Eliade-Couliano (Dicionário) – budismo japonês

O budismo mais criativo intelectualmente é hoje em dia, sem dúvida, o japonês. Ele penetrou no Japão vindo da Coreia durante a segunda metade do século VI, e inicialmente sem sucesso. A conversão da imperatriz Suiko (592–621), que se torna monja, e do seu noivo, o príncipe regente Shotoku (573-621), inauguram uma época de prosperidade para o budismo, que continuará na capital Nara, fundada em 710 (a época dita das «Seis Seitas»). Posteriormente, quando a capital é transferida para Heian (Kyoto, 794-868), o budismo será submetido ao controlo rigoroso do Estado. Conhece uma grande expansão nos meios populares durante o xogunato dos Kamakura (1185-1333), através do amidismo ou doutrina da Terra Pura (Jodo), o Paraíso ocidental do Buda Amifãbha cujo nome (nembutsu) representa um fórmula simples e eficaz de meditação. Os xoguns Tokugava (1600-1868), que transferem a sua capital para Edo (Tóquio), eram eles próprios adeptos do Jodo, o qual favoreciam.
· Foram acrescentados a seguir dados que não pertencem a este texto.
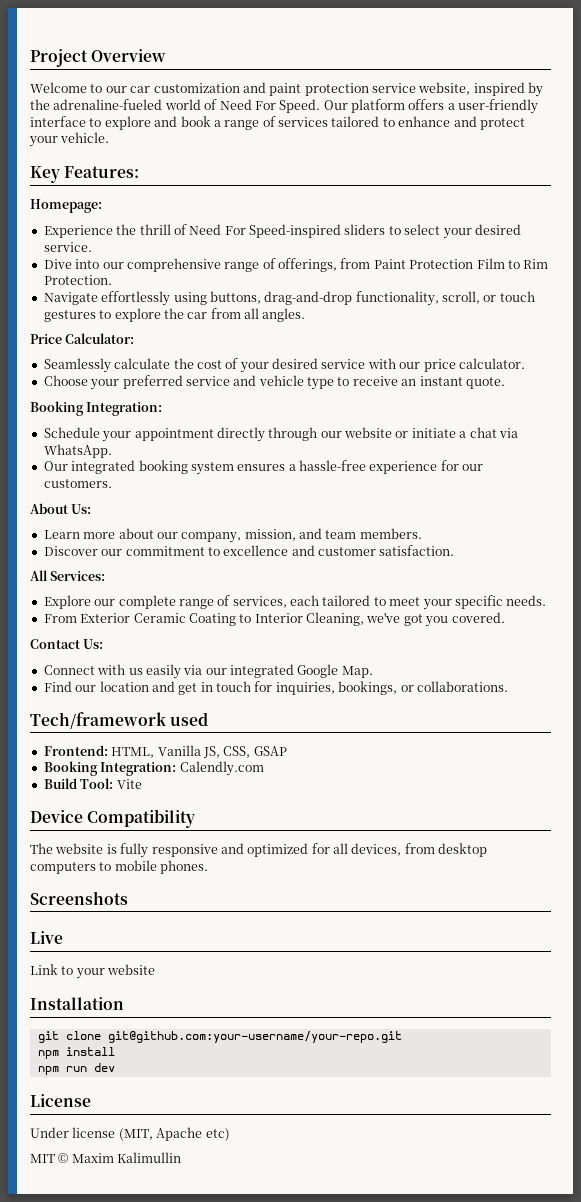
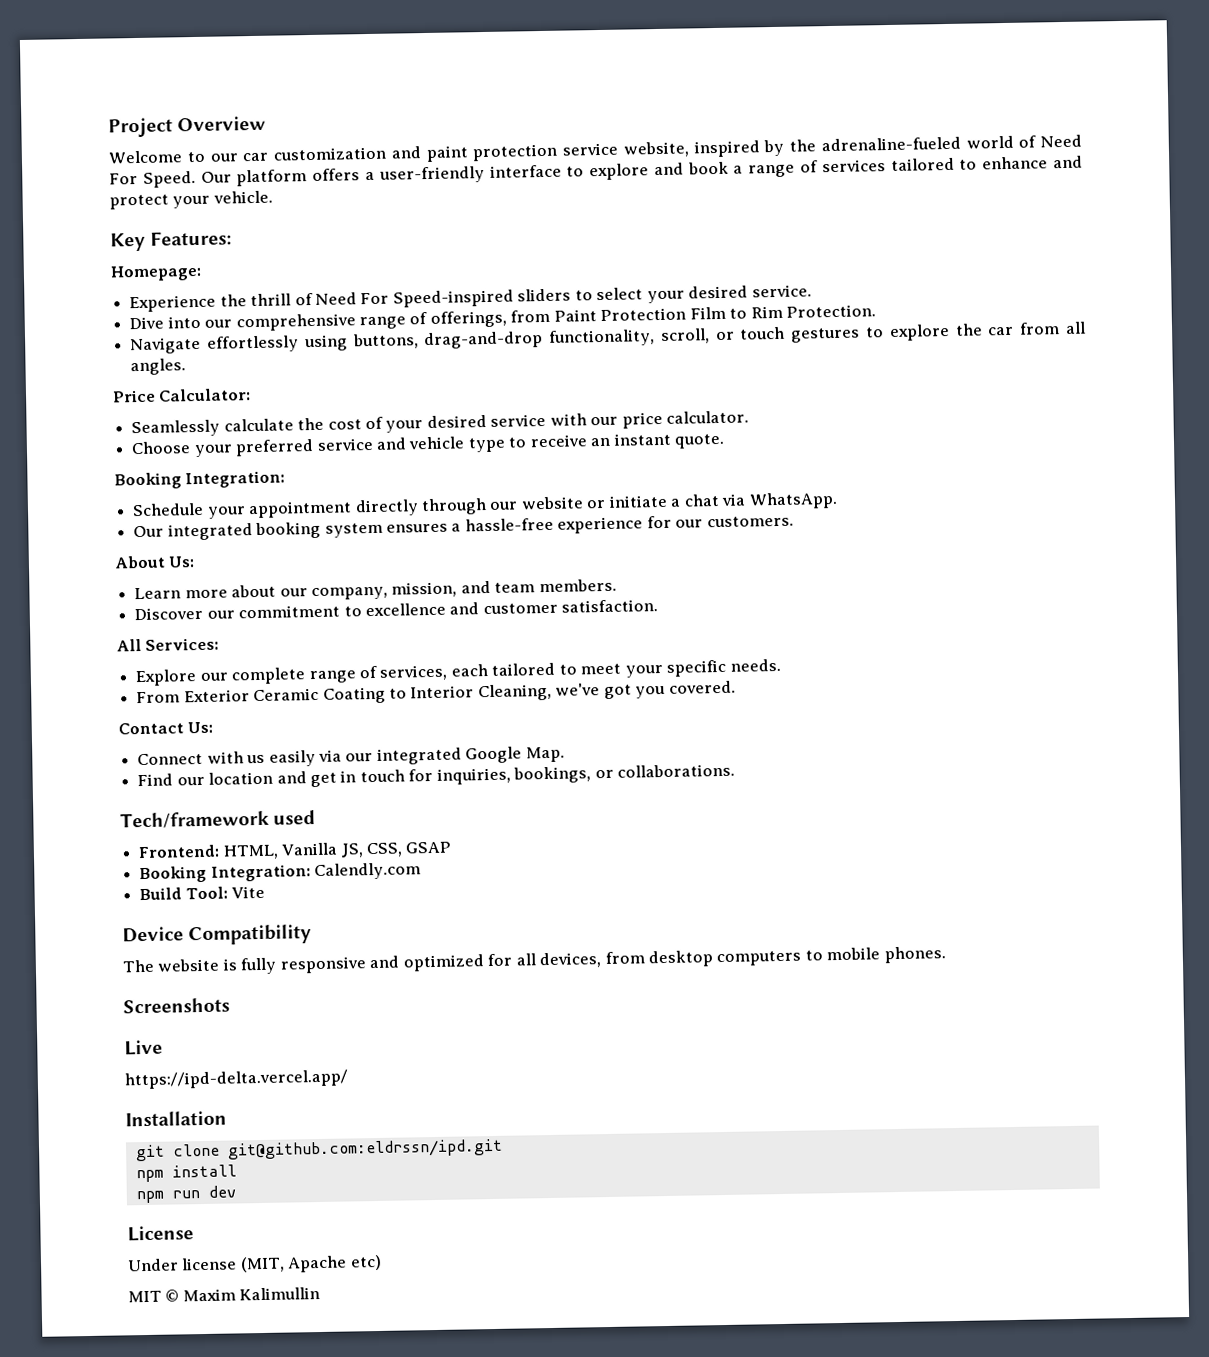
- Link to your website
+ https://ipd-delta.vercel.app/
- git clone git@github.com:your-username/your-repo.git
+ git clone git@github.com:eldrssn/ipd.git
Mas os Decretos dos Tokugava (1610-1615) identificam o budismo ao Xinto oficial, colocando-o sob controlo rigoroso do governo.

Na época Meiji (1868-1912), a coabitação pacífica do budismo e do Xinto termina brusca e brutalmente pela declaração de ilegalidade do budismo e do movimento chamado haibutsu kishaku: «Matem os budistas e abandonem as Escrituras.» O apelo não ficará sem resposta: um grande número de religiosos irá fraquejar ou tornar-se laico, muitos santuários serão destruídos ou transformados em templos Xinto.

Enfim, se nós falávamos ainda há pouco da criatividade intelectual do budismo nipônico contemporâneo, esta não é o fruto de uma organização florescente, comparável às organizações religiosas sem fim lucrativo nos Estados Unidos, por exemplo. Com efeito, várias reformas após 1945, assim como a modernização radical do país, privaram largamente as igrejas budistas da sua base econômica tradicional.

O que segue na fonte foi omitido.